Борис пошел по коридору, объясняя на ходу:
– Просто я подумал: если кто-то, мне дорогой, не явится вовремя домой или не позвонит мне, я начну волноваться. А женщины тревожнее мужчин, как они поступят, если о ком-то беспокоятся?
– Примутся обзванивать морги, – воскликнул я, – больницы…
– Начинают почти всегда с морга, – заметил Боря, – есть у меня один приятель, патологоанатом с большим стажем. Вот я его и попросил разузнать: не искала ли какая-то дама Софью Задирайкину…
– И он выяснил, что звонила Елена Филиппова, – перебил его я.
Боря сел к столу и открыл ноутбук.
– Нет. Никто Задирайкиной не интересовался.
– Как же вы узнали про Филиппову? – удивился я.
– Илья начал по своим каналам узнавать и услышал про тело самоубийцы. На шее обнаружили цепочку с медальоном, размером с пол-ладони. Он открывался. Внутри была записка: «Я – Софья Задирайкина. О моей смерти прошу сообщить Елене Георгиевне Филипповой». И указаны два номера. Один – мобильный, а вот второй… Когда Илья мне его продиктовал, я сразу подумал: где-то уже видел этот набор цифр. И тут же сообразил: это домашний номер Софьи.
Я сделал сам собой напросившийся вывод:
– Они жили вместе.
– Вероятно, – кивнул Боря, – но не точно. Я с женщиной не беседовал.
– «Лена, прости», – вспомнил я фразу из предсмертной записки Задирайкиной.
– Можно подумать, что эти слова адресованы Филипповой, – подчеркнул Боря, – но «Лена» – весьма распространенное имя.
– Завтра необходимо поговорить и с ней, и с Майоровым… – начал я.
И тут раздался звонок в дверь. Борис направился в прихожую, оттуда спустя пару мгновений раздался голос Ирэн, матери Олега.
– Что это у вас на полу валяется?
– Не обращайте внимания, – сказал Боря, – просто механизм заряжается.
– Мужчины не умеют поддерживать порядок, – запричитала Ирэн. – А где Ванечка?
– Здесь! – крикнул я.
Соседка вошла в комнату.
– Как дела?
– Спасибо, хорошо, а у вас? – машинально ответил я.
– Нашли Марго?
– В процессе, – сказал я, – есть некоторый успех, но докладывать пока рано.
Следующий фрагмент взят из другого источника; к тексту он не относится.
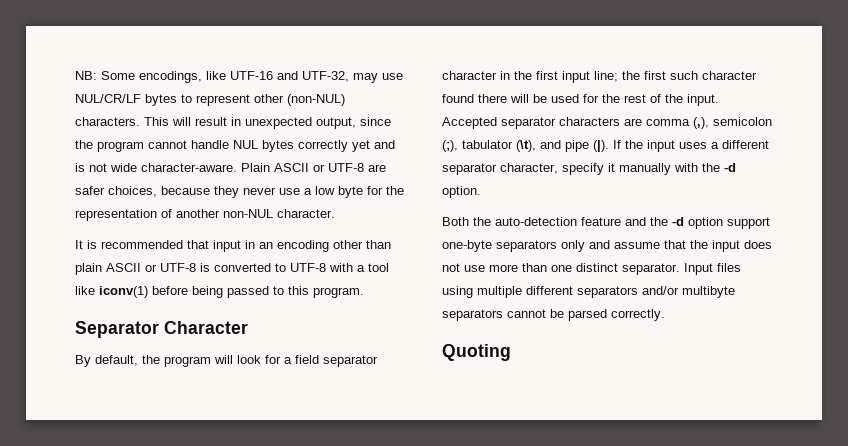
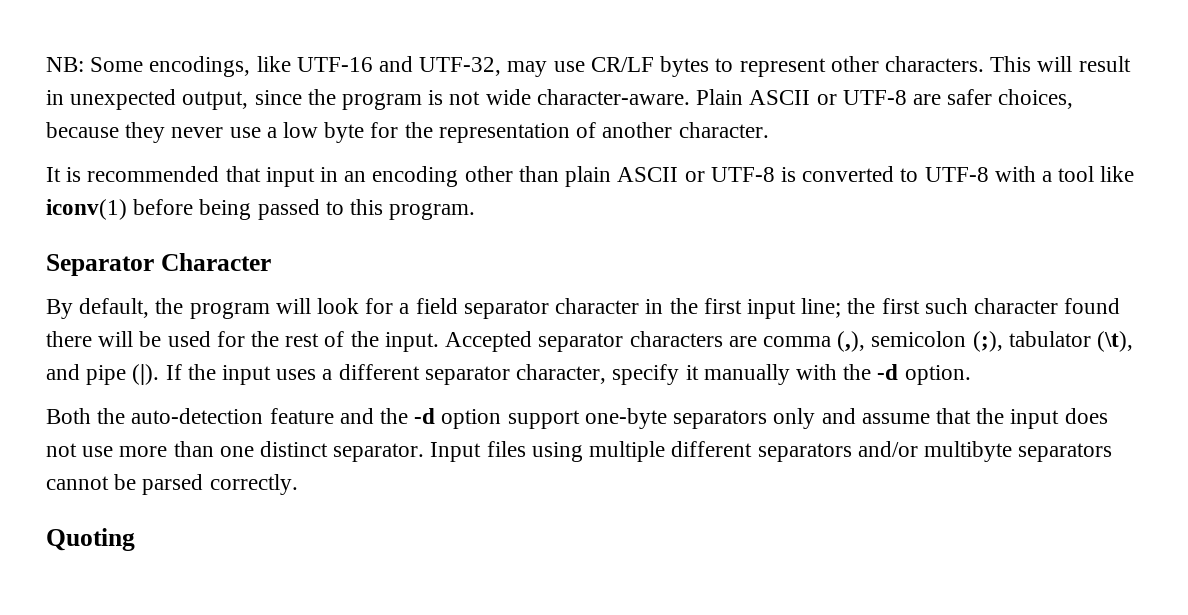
- NB: Some encodings, like UTF-16 and UTF-32, may use NUL/CR/LF bytes to represent other (non-NUL) characters.
+ NB: Some encodings, like UTF-16 and UTF-32, may use CR/LF bytes to represent other characters.
- This will result in unexpected output, since the program cannot handle NUL bytes correctly yet and is not wide character-aware.
+ This will result in unexpected output, since the program is not wide character-aware.
- Plain ASCII or UTF-8 are safer choices, because they never use a low byte for the representation of another non-NUL character.
+ Plain ASCII or UTF-8 are safer choices, because they never use a low byte for the representation of another character.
Ваша невестка упоминала когда-нибудь Софью Задирайкину?
– Не припомню, – ответила Ирэн.
– Может, говорила о Максиме с той же фамилией? – продолжил я.
Лицо соседки сморщилось так, словно она хлебнула лимонного сока.
– Со мной нахалка не беседовала. Только не вздумайте спрашивать Олега. Он не должен знать, что я, желая ему помочь, ищу подлую тварь.
– Не беспокойтесь. Я всегда блюду интересы клиента, – твердо пообещал я.
– Работайте побыстрее, – распорядилась клиентка, – но я, Ванечка, пришла по другому вопросу. Николетта Адилье пригласила меня на карнавал.
Я постарался изобразить радость.
– Отлично. Надеюсь, вам там понравится.
– Я тоже устраиваю сейшены, – кокетливо прочирикала Ирэн.
Я, навесив на лицо самую любезную мину, кивнул. Сейшены! А у Николетты – суаре. Госпожа Адилье пошла по французскому пути, а матушка Олега – по английскому.
– У меня обычно на концерт, – вещала далее Ирэн, – собираются ценители настоящей музыки, не дынц-брынц-тынц. Сначала мы наслаждаемся игрой пианиста, скрипача, виолончелиста, слушаем орган.
Я вздрогнул. Орган? Неужели Котин установил его в своих апартаментах? Хотя, как говорит Таисия, верная домработница маменьки: «У денег ума нет».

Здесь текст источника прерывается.